J'ai toujours aimé la domotique et ce que propose Apple via cette fonction a selon moi bcp d'avenir, mais ce qui est du présent. Rien à se mettre sous la dent.

*J'aimerais un retour d'expérience de ceux qui utilise cette fonction?. les ampoules Philips sont-elles déjà compatibles ? Comment fonctionne la configuration ? etc etc ...*


A vos claviers, on attends vos tests !

PS : Mac Gé devrait ouvrir une sous section "HomeKit"


----------



## Membre supprimé 2 (19 Septembre 2014)

thefutureismylife a dit:


> Salut à tous,
> 
> grosse nouveauté qui passe un peu inaperçu lors de cette sortie d'IOS 8 c'est cette fonction HomeKit. Homekit au passage où aucun réglage n'est prévu sur l'iPhone.
> 
> ...



Non, Philips n'est pas encore compatible, mais ce n'est qu'une question de temps je pense.
Comme la fonction vient de sortir, j'imagine qu'il faut encore que les entreprises testent sur un vrai appareil avant de lancer la mise à jour, donc on peut espérer avoir quelque chose d'ici la fin du mois...


----------



## thefutureismylife (19 Septembre 2014)

On est d'accord qu'à ce jour aucun produit du commerce n'est compatible HomeKit ?


J'étais à deux doigts de m'en acheter.
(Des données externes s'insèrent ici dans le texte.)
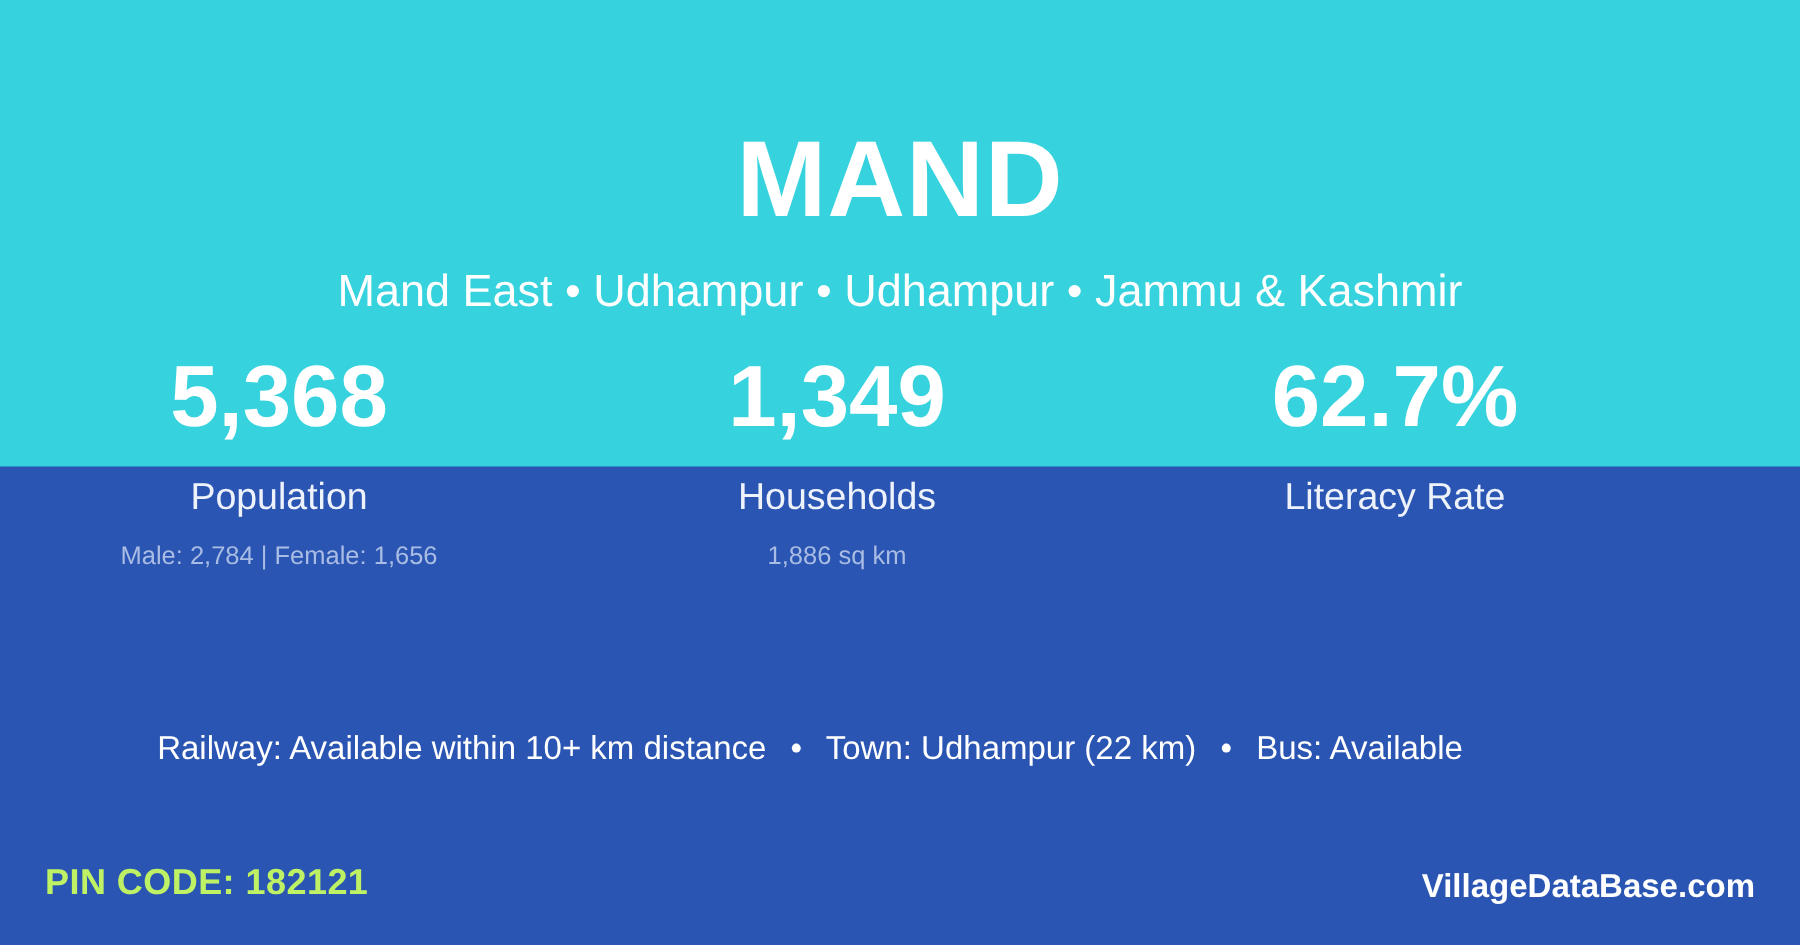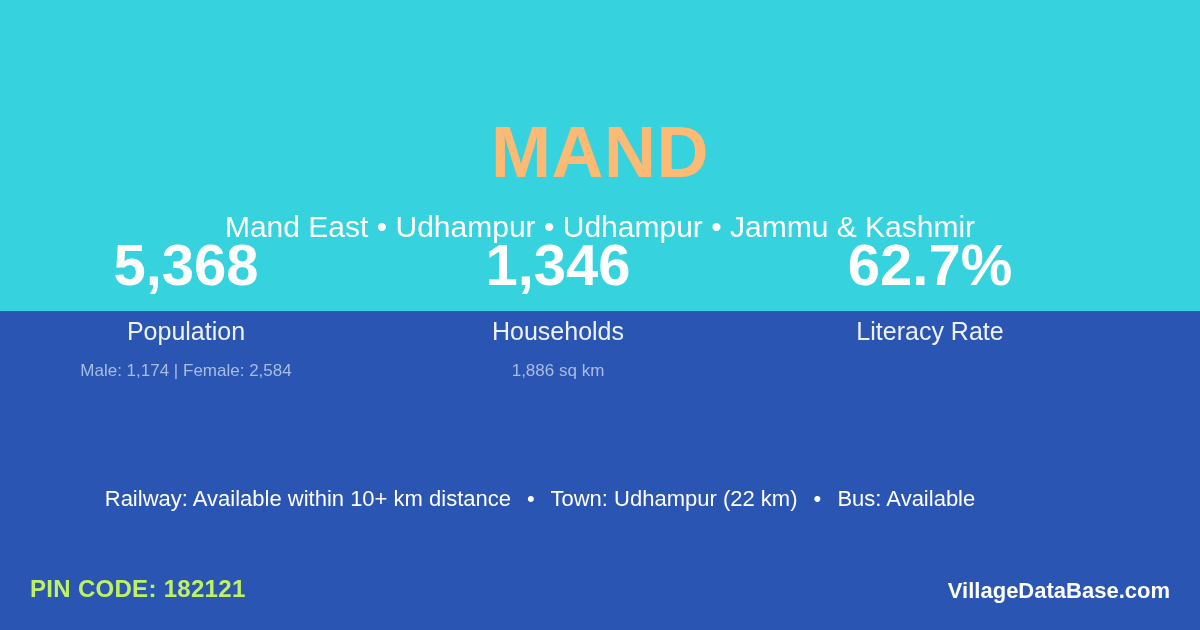--- a/index.html
+++ b/index.html
@@ -32,26 +32,26 @@
   
   .header {
     position: absolute;
     left: 0;
     top: 0;
     width: 1200px;
     text-align: center;
   }
   .village-title {
     margin: 0;
-    padding-top: 116px;
+    padding-top: 84px;
     font-size: 72px;
     font-weight: bold;
     line-height: 1.0;
     letter-spacing: 0.5px;
-    color: #fdba74;
+    color: #ffffff;
   }
   .village-subtitle {
     margin: 0;
     padding-top: 22px;
     font-size: 30px;
     font-weight: normal;
     line-height: 1.1;
     color: #ffffff;
     text-align: center;
   }
@@ -136,25 +136,25 @@
   <div class="header">
     <div class="village-title">MAND</div>
     <div class="village-subtitle">Mand East • Udhampur • Udhampur • Jammu &amp; Kashmir</div>
   </div>
 
   <div class="stats">
 
     <div class="stat">
       <div class="stat-value">5,368</div>
       <div class="stat-label">Population</div>
-      <div class="stat-sub">Male: 1,174 | Female: 2,584</div>
+      <div class="stat-sub">Male: 2,784 | Female: 1,656</div>
     </div>
 
     <div class="stat">
-      <div class="stat-value">1,346</div>
+      <div class="stat-value">1,349</div>
       <div class="stat-label">Households</div>
       <div class="stat-sub">1,886 sq km</div>
     </div>
 
     <div class="stat">
       <div class="stat-value">62.7%</div>
       <div class="stat-label">Literacy Rate</div>
     </div>
 
   </div>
Je ne connais pas bien ces ampoules, on est d'accord qu'elles sont upgradable ? Philips ne sortira quand même pas des nouvelles ampoules compatibles avec la norme Apple.


----------



## Membre supprimé 2 (20 Septembre 2014)

thefutureismylife a dit:


> On est d'accord qu'à ce jour aucun produit du commerce n'est compatible HomeKit ?
> 
> 
> J'étais à deux doigts de m'en acheter. Je ne connais pas bien ces ampoules, on est d'accord qu'elles sont upgradable ? Philips ne sortira quand même pas des nouvelles ampoules compatibles avec la norme Apple.



Oui, elles sont bien upgradable. ;-) et donc non; aucun soucis d'acheter les lampes maintenant, elles seront compatible. ;-)

Édit : et oui, aucun produit à ce jour n'est compatible home kit...


----------



## thefutureismylife (20 Septembre 2014)

Merci Nono, on se met ce post sous le coude, une fois cette fonctionnalité accessible  dans les rayons de nos magasins alors. 

J'avais entendu parler d'une caméra de surveillance compatible HomeKit aussi, ainsi que d'une serrure bluetooth.

A suivre ...


----------



## F@bi1 (27 Décembre 2014)

Le thermostat Netatmo serait compatible homekit !!?


----------



## thefutureismylife (27 Décembre 2014)

Je ne pense pas. Je cerne mal cette "norme", il y aurait une puce validée par Apple à mettre dans les appareils pour qu'ils soient compatibles Home Kit (Sources).

Mais à ce jour aucun produit à ma connaissance de compatible. Je veux voir la première vidéo de siri qui commandera un objet à distance !


----------